Enviada em 17/08/2020

A Constituição Federal de 1988 - norma de maior hierarquia do sistema jurídico brasileiro - assegura a todos o direito a moradia e assistência aos desamparados. Entretanto, o aumento expressivo da população em situação de rua demonstra que os indivíduos ainda não experimentam esse direito na prática. Nesse contexto, deve-se analisar como a negligência governamental influencia na problemática em questão.

O desamparo estatal é o principal responsável pela permanência dessa condição. Isso acontece porque, segundo Zygmunt Bauman afirma na obra “Modernidade Líquida”, algumas instituições – dentre elas, o Estado – perderam sua função social, mas conservaram a sua forma e se configuram instituições zumbis. Assim, são incapazes de desempenhar sua função política e por fim delega à população a solução de problemas. Dessa forma, as pessoas em situação de rua sofrem diariamente com a exposição à violência, ao preconceito, e a invisibilidade social.

Por consequência dessa indiferença estatal, é demasiadamente comum a falta de acesso a serviços básicos de saúde, intensificando a pratica do consumo de drogas e acarretando em dependência química e alcoólica. Além disso, a crise socioeconômica reforça a deficiência de empregabilidade e aumenta o desemprego, o que impossibilita a reinserção desses indivíduos na sociedade. Todavia, estes são desdobramentos ocasionados por um Estado falho no cumprimento de suas atribuições, o que contradiz o papel de governo que, segundo Michel Foucault é de maximizar o bem estar do seu povo e administrar a disposição certa das coisas.

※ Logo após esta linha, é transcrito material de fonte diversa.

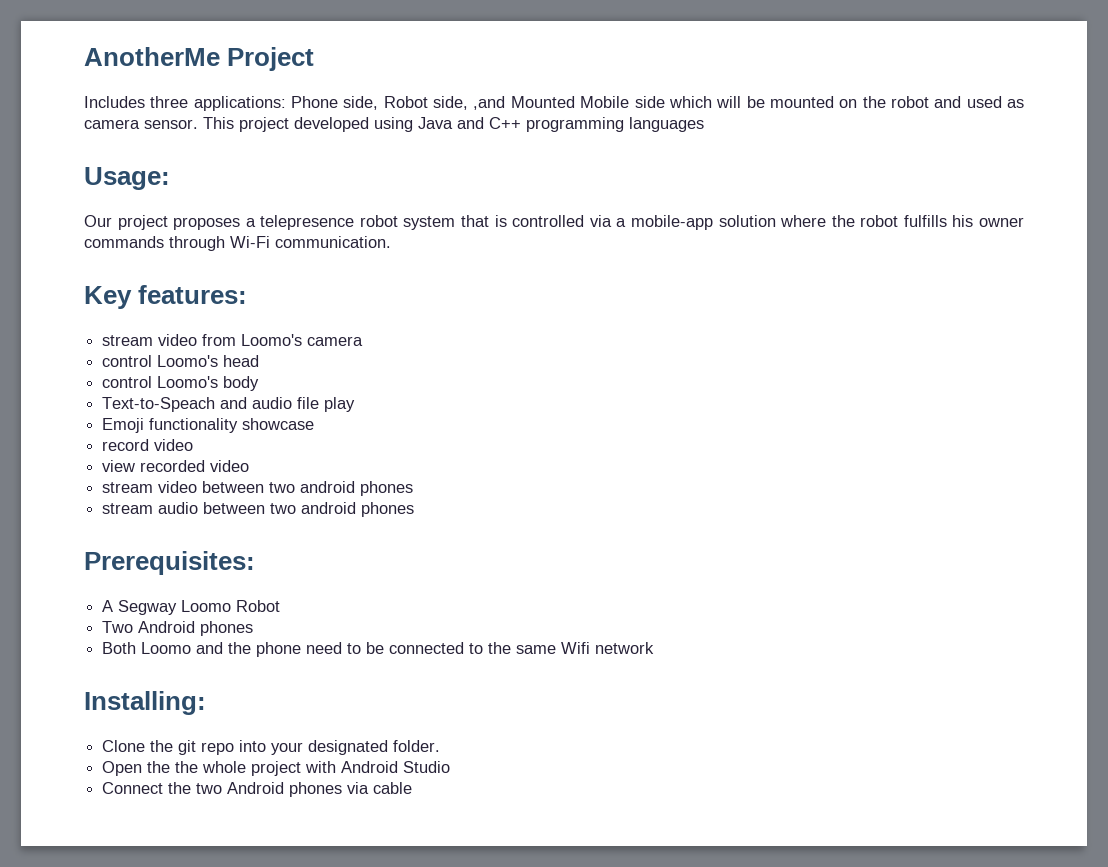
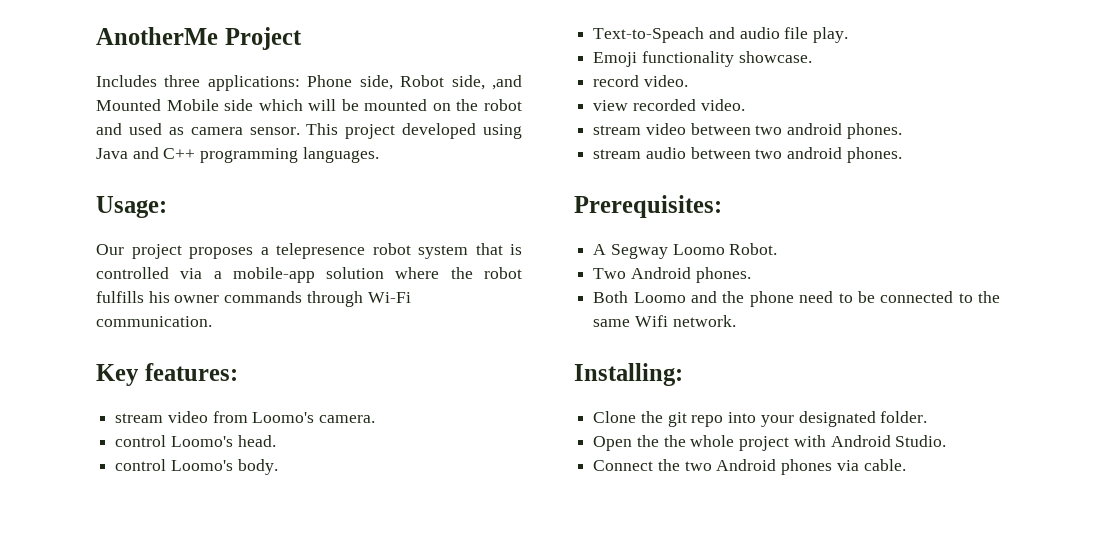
[629,117,704,132] languages -> [302,147,379,163] languages.
[307,336,364,346] [102,355,260,367] [102,376,260,391] camera // control Loomo's head // control Loomo's body -> [319,415,376,423] [115,435,276,447] [115,459,278,475] camera. // control Loomo's head. // control Loomo's body.
[324,397,356,412] play -> [813,27,849,43] play.
[242,418,315,430] showcase -> [738,51,812,63] showcase.
[154,439,194,451] video -> [643,75,688,87] video.
[210,460,250,472] video -> [700,99,745,111] video.
[360,481,414,496] phones -> [846,123,902,139] phones.
[361,502,415,517] phones -> [846,147,902,163] phones.
[236,600,281,612] Robot -> [729,243,778,255] Robot.
[200,621,254,636] phones -> [695,267,751,283] phones.
[595,642,655,654] network -> [672,315,736,327] network.
[403,761,451,773] Studio -> [895,435,947,447] Studio.
[373,782,413,794] cable -> [863,459,906,471] cable.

Devido a necessidade de combater o aumento da população em situação de rua no Brasil, é necessário que o Ministério do Desenvolvimento Regional – órgão responsável por implementar medidas de enfretamento a desigualdade social – deve melhorar as políticas de solução desse problema, destinando parte do orçamento nacional para a criação de espaços de moradia que garantam a segurança, higiene e saúde a essas pessoas. Ademais, é preciso que o Ministério da Educação em parceira com as ONGs de capacitação para o trabalho, oferte cursos profissionalizantes nas escolas publicas, com o objetivo de orientar a ressocialização desses indivíduos no mercado de trabalho e na sociedade.